Antiemetic Pharmacology

  • The effectiveness of antiemetics lies in their mechanism of action, which typically involves blocking specific neurotransmitter receptors implicated in emesis. Choosing an appropriate antiemetic agent necessitates a comprehensive assessment of the underlying cause and type of nausea/vomiting, as well as understanding the patient's individual response to treatments.

Classes of Antiemetics

  • Anticholinergics (e.g., Hyoscine Hydrobromide):

    • Primarily employed in the treatment of motion sickness, these agents work as competitive antagonists against muscarinic receptors (M1) in the CNS and peripheral tissues.

    • Potential CNS side effects may include confusion, dry mouth, and dizziness, particularly in the elderly or those with underlying conditions affecting CNS function.

  • Sedating Antihistamines (e.g., Promethazine, Dimenhydrinate):

    • These medications block histamine H1 receptors in the CNS, effectively reducing nausea and providing sedation.

    • While effective for motion-induced nausea, they have limited efficacy against directly stimulating the CTZ and may lead to anticholinergic effects such as sedation and confusion.

  • Dopamine Receptor Antagonists (e.g., Prochlorperazine, Metoclopramide):

    • This class of medication is generally reserved for short-term use due to the risk of extrapyramidal side effects, which can lead to movement disorders.

    • Prochlorperazine is particularly noted for its effectiveness in treating migraines and certain GI disorders, while Metoclopramide enhances gastric emptying and serves as a prokinetic agent.

  • Serotonin Receptor Antagonists (e.g., Ondansetron, Granisetron):

    • These agents selectively block 5-HT3 serotonin receptors in the CTZ and vagal terminals, making them ideal for managing nausea associated with chemotherapy and radiation therapy.

    • Common side effects include constipation and headache, and they can be used in combination with steroids for enhanced efficacy.
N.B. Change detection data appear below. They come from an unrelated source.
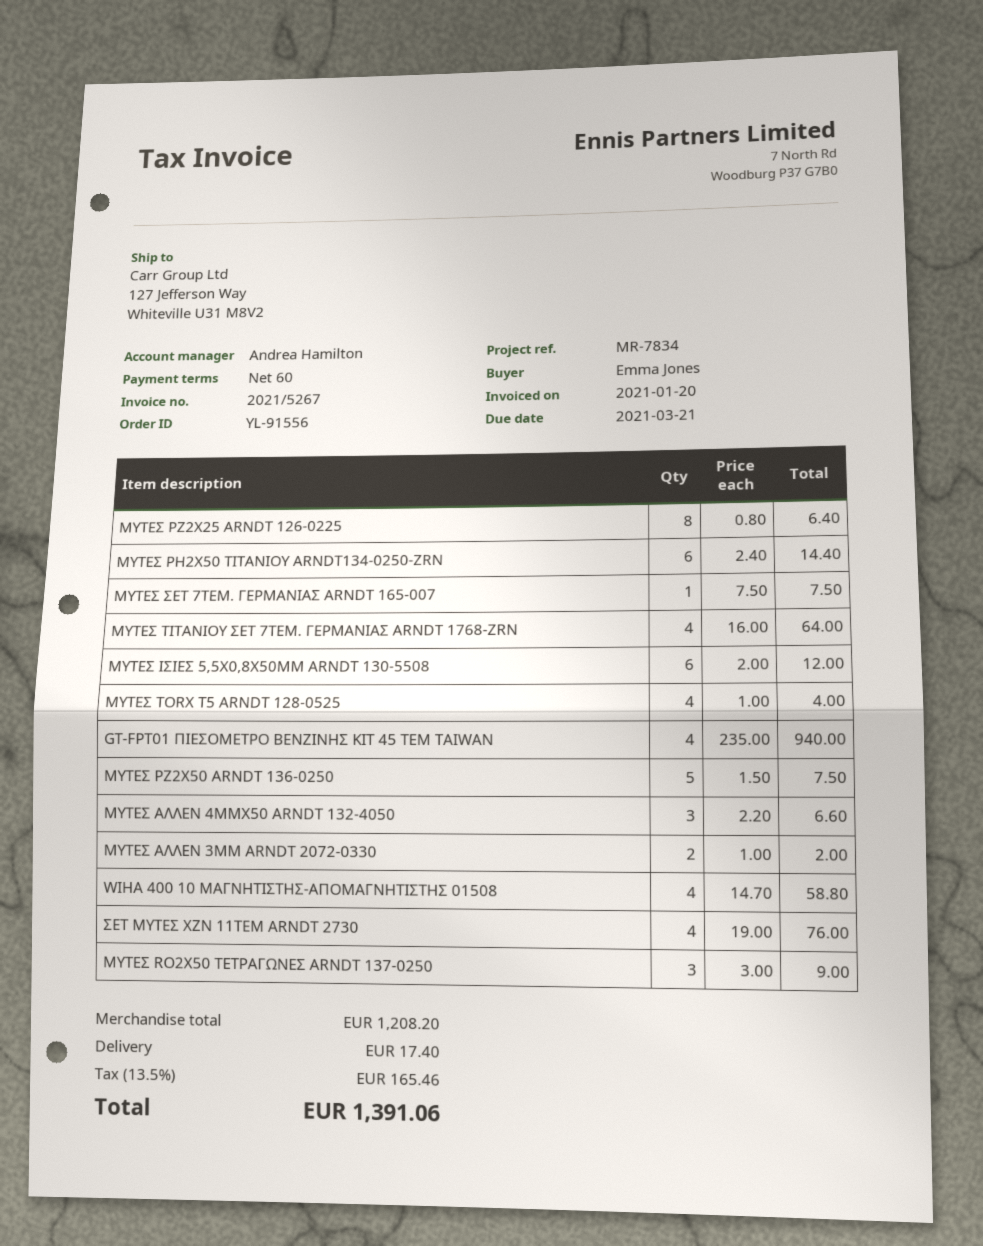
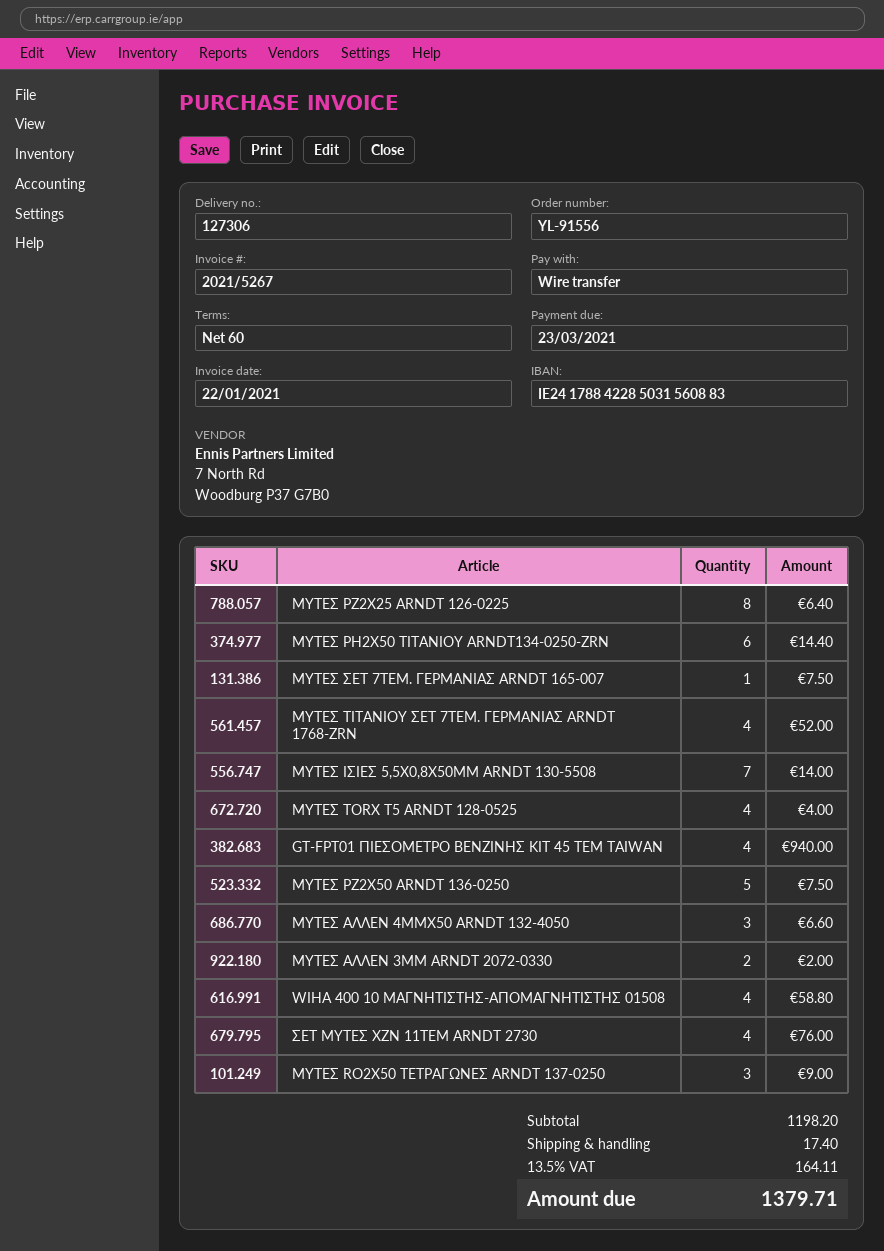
invoice date: 2021-01-20 -> 2021-01-22
due date: 2021-03-21 -> 2021-03-23
ΜΥΤΕΣ ΤΙΤΑΝΙΟΥ ΣΕΤ 7TEM. ΓΕΡΜΑΝΙΑΣ ARNDT 1768-ZRN: 4 for 64.00 -> 4 for 52.00
ΜΥΤΕΣ ΙΣΙΕΣ 5,5X0,8X50MM ARNDT 130-5508: 6 for 12.00 -> 7 for 14.00
subtotal: 1208.20 -> 1198.20
tax: 13.5% = 165.46 -> 13.5% = 164.11
total: 1391.06 -> 1379.71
  • NK-1 Receptor Antagonists (e.g., Aprepitant):

    • This class works by blocking substance P receptors in the CTZ and GI tract, effectively preventing severe nausea and vomiting related to chemotherapy.

    • Aprepitant is often prescribed alongside other antiemetics to optimize control of anticipatory, acute, and delayed emesis following chemotherapy.

Conclusion

  • A deep understanding of the neurotransmitters involved and the mechanisms of emesis is vital for clinicians in selecting effective antiemetic therapies. By customizing treatment based on the underlying mechanism provoking nausea or vomiting, healthcare providers can improve patient outcomes, minimizing discomfort and complications associated with this common symptom.